[Start of Attachment]

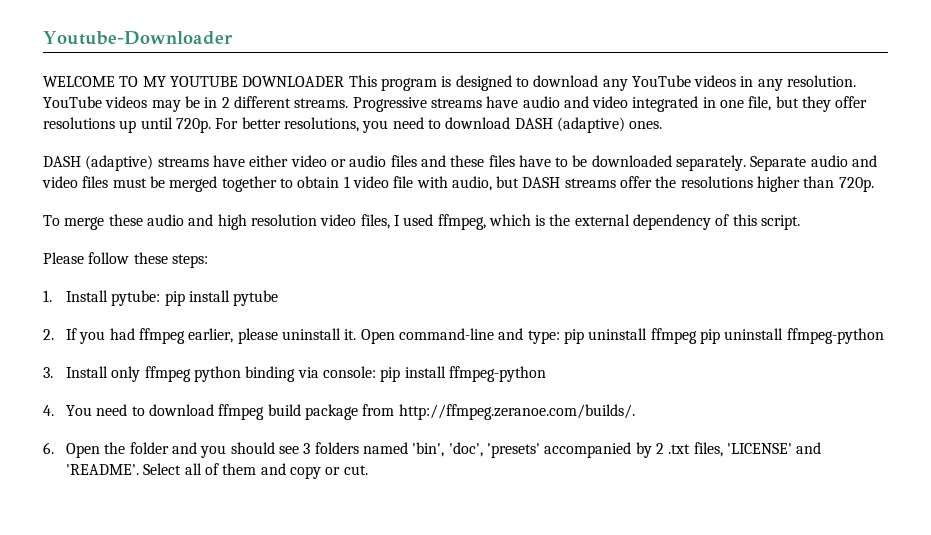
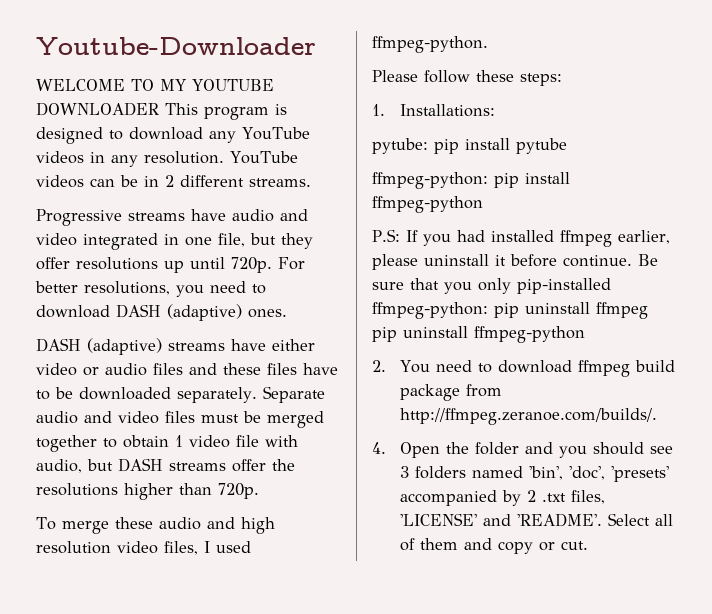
[151,100,181,112] may -> [90,178,115,187] can
(349, 103) none -> (311, 182) //
[437,214,801,230] ffmpeg, which is the external dependency of this script. -> [372,36,488,53] ffmpeg-python.
[66,290,109,302] Install -> [399,104,495,117] Installations: //
[43,329,54,340] 2. -> [372,172,570,189] [372,196,483,213] [372,229,400,242] ffmpeg-python: pip install ffmpeg-python // P.S:
(135, 334) none -> [490,230,554,242] installed
[344,328,560,344] it. Open command-line and type: -> [495,254,658,267] [372,278,611,294] [372,302,488,319] it before continue. Be sure that you only pip-installed ffmpeg-python:
[43,366,547,382] [43,405,54,416] 3. Install only ffmpeg python binding via console: pip install ffmpeg-python // 4. -> [372,360,386,372] 2.
[43,442,54,454] 6. -> [372,442,386,454] 4.

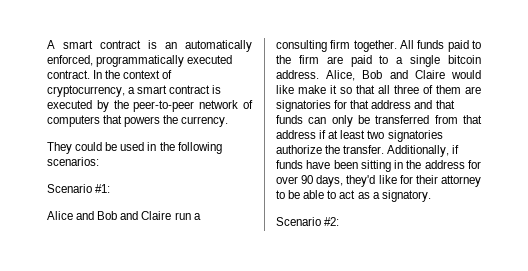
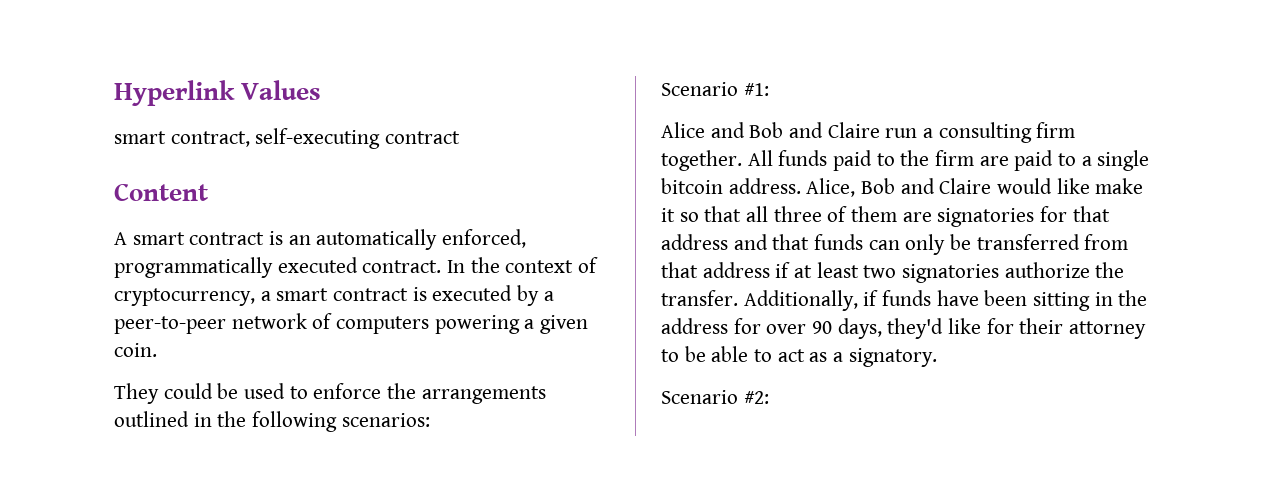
(47, 44) none -> [114,80,322,106] [114,128,461,149] [114,183,208,201] Hyperlink Values // smart contract, self-executing contract // Content //
[113,100,129,109] the -> [543,291,554,301] a
[103,115,229,127] that powers the currency. -> [434,315,589,334] [114,343,157,357] powering a given coin.
(145, 146) none -> [289,383,546,404] [114,411,189,427] to enforce the arrangements outlined

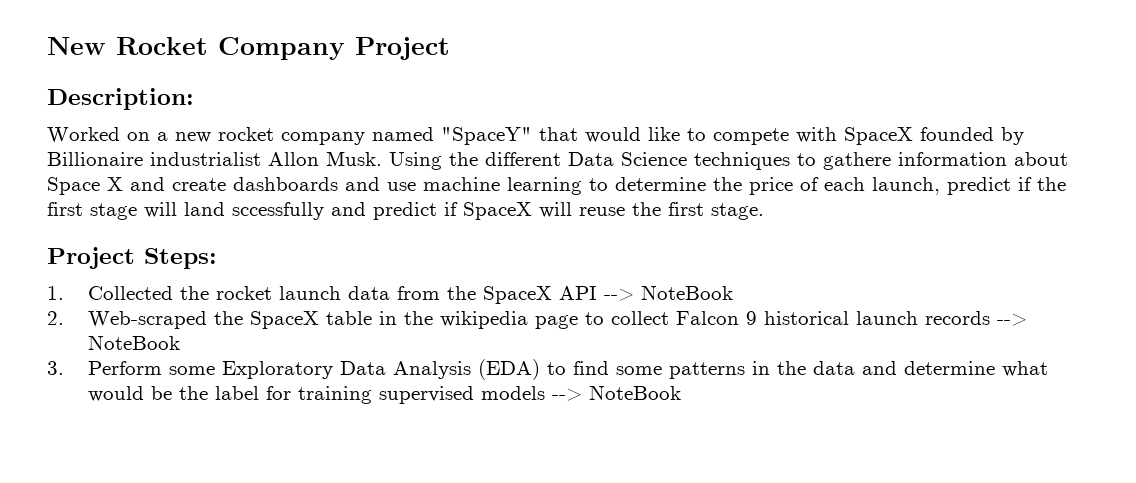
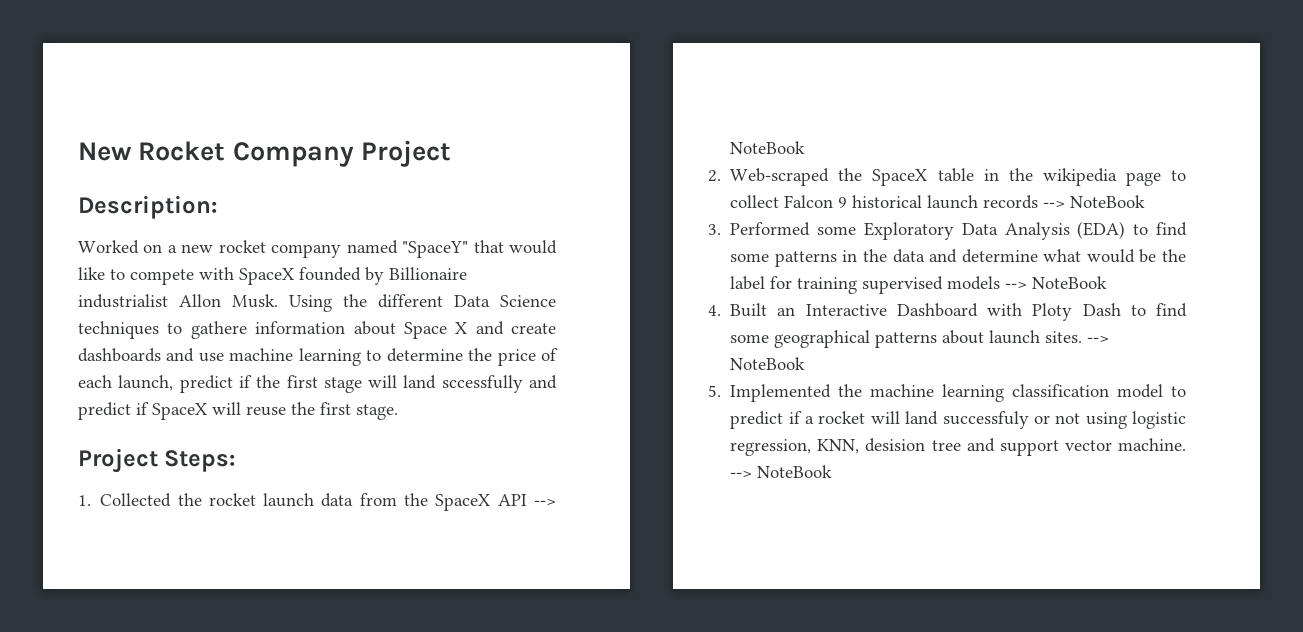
[87,361,162,375] Perform -> [730,222,811,236] Performed
(681, 392) none -> [708,303,1187,321] [730,330,1110,348] [730,357,806,370] [708,384,1186,402] [730,411,1186,429] [730,438,1186,456] [730,465,833,478] // 4. Built an Interactive Dashboard with Ploty Dash to find some geographical patterns about launch sites. --> NoteBook // 5. Implemented the machine learning classification model to predict if a rocket will land successfuly or not using logistic regression, KNN, desision tree and support vector machine. --> NoteBook

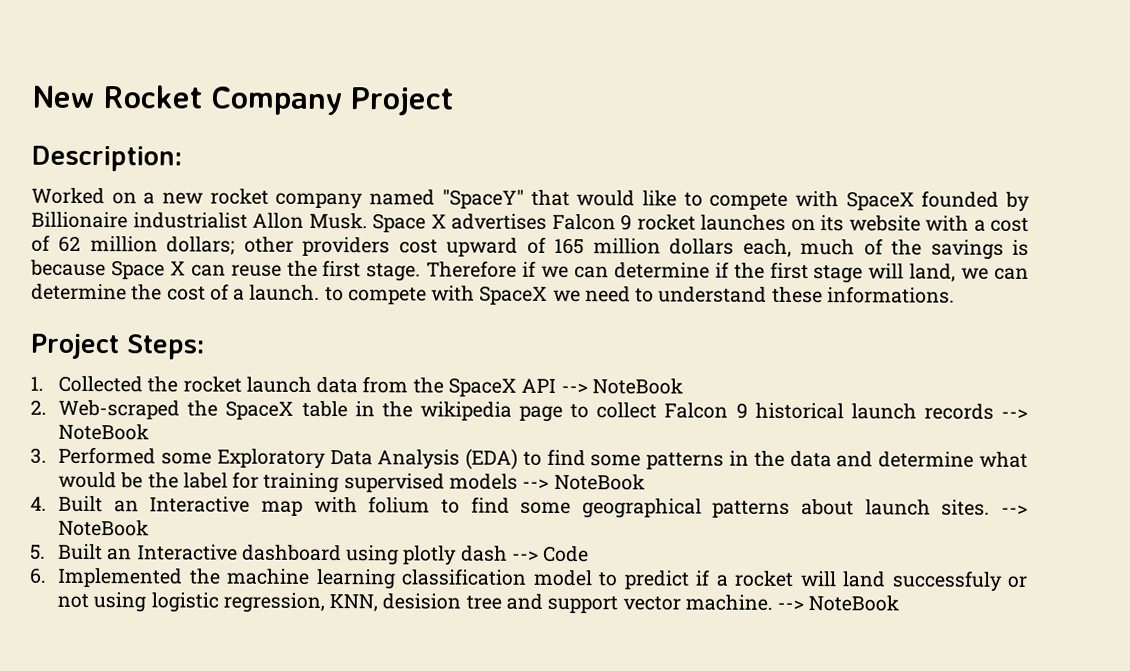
[289,294,556,312] [78,321,556,339] [78,348,559,366] [78,375,233,393] Using the different Data Science techniques to gathere information about Space X and create dashboards and use machine learning to determine the price of each launch, predict -> [372,213,1029,233] [31,234,1030,260] [30,259,710,282] Space X advertises Falcon 9 rocket launches on its website with a cost of 62 million dollars; other providers cost upward of 165 million dollars each, much of the savings is because Space X can reuse the first stage. Therefore if we can determine
[403,375,558,393] [78,402,398,420] land sccessfully and predict if SpaceX will reuse the first stage. -> [909,263,1029,282] [31,283,955,305] land, we can determine the cost of a launch. to compete with SpaceX we need to understand these informations.
[896,303,1121,321] Dashboard with Ploty Dash -> [261,496,431,516] map with folium
(721, 391) none -> [58,543,590,566] [29,567,47,584] Built an Interactive dashboard using plotly dash --> Code // 6.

[End of Attachment]

(REQUIRED WORK):
Copy the lines above exactly, starting at the one with "[43,442,54,454] 6. -> [372,442,386,454] 4." and ending at the one with "[289,294,556,312] [78,321,556,339] [78,348,559,366]", both included. Leave out any pictures and add nothing else.

(WRITTEN ANSWER):
[43,442,54,454] 6. -> [372,442,386,454] 4.

(47, 44) none -> [114,80,322,106] [114,128,461,149] [114,183,208,201] Hyperlink Values // smart contract, self-executing contract // Content //
[113,100,129,109] the -> [543,291,554,301] a
[103,115,229,127] that powers the currency. -> [434,315,589,334] [114,343,157,357] powering a given coin.
(145, 146) none -> [289,383,546,404] [114,411,189,427] to enforce the arrangements outlined

[87,361,162,375] Perform -> [730,222,811,236] Performed
(681, 392) none -> [708,303,1187,321] [730,330,1110,348] [730,357,806,370] [708,384,1186,402] [730,411,1186,429] [730,438,1186,456] [730,465,833,478] // 4. Built an Interactive Dashboard with Ploty Dash to find some geographical patterns about launch sites. --> NoteBook // 5. Implemented the machine learning classification model to predict if a rocket will land successfuly or not using logistic regression, KNN, desision tree and support vector machine. --> NoteBook

[289,294,556,312] [78,321,556,339] [78,348,559,366] [78,375,233,393] Using the different Data Science techniques to gathere information about Space X and create dashboards and use machine learning to determine the price of each launch, predict -> [372,213,1029,233] [31,234,1030,260] [30,259,710,282] Space X advertises Falcon 9 rocket launches on its website with a cost of 62 million dollars; other providers cost upward of 165 million dollars each, much of the savings is because Space X can reuse the first stage. Therefore if we can determine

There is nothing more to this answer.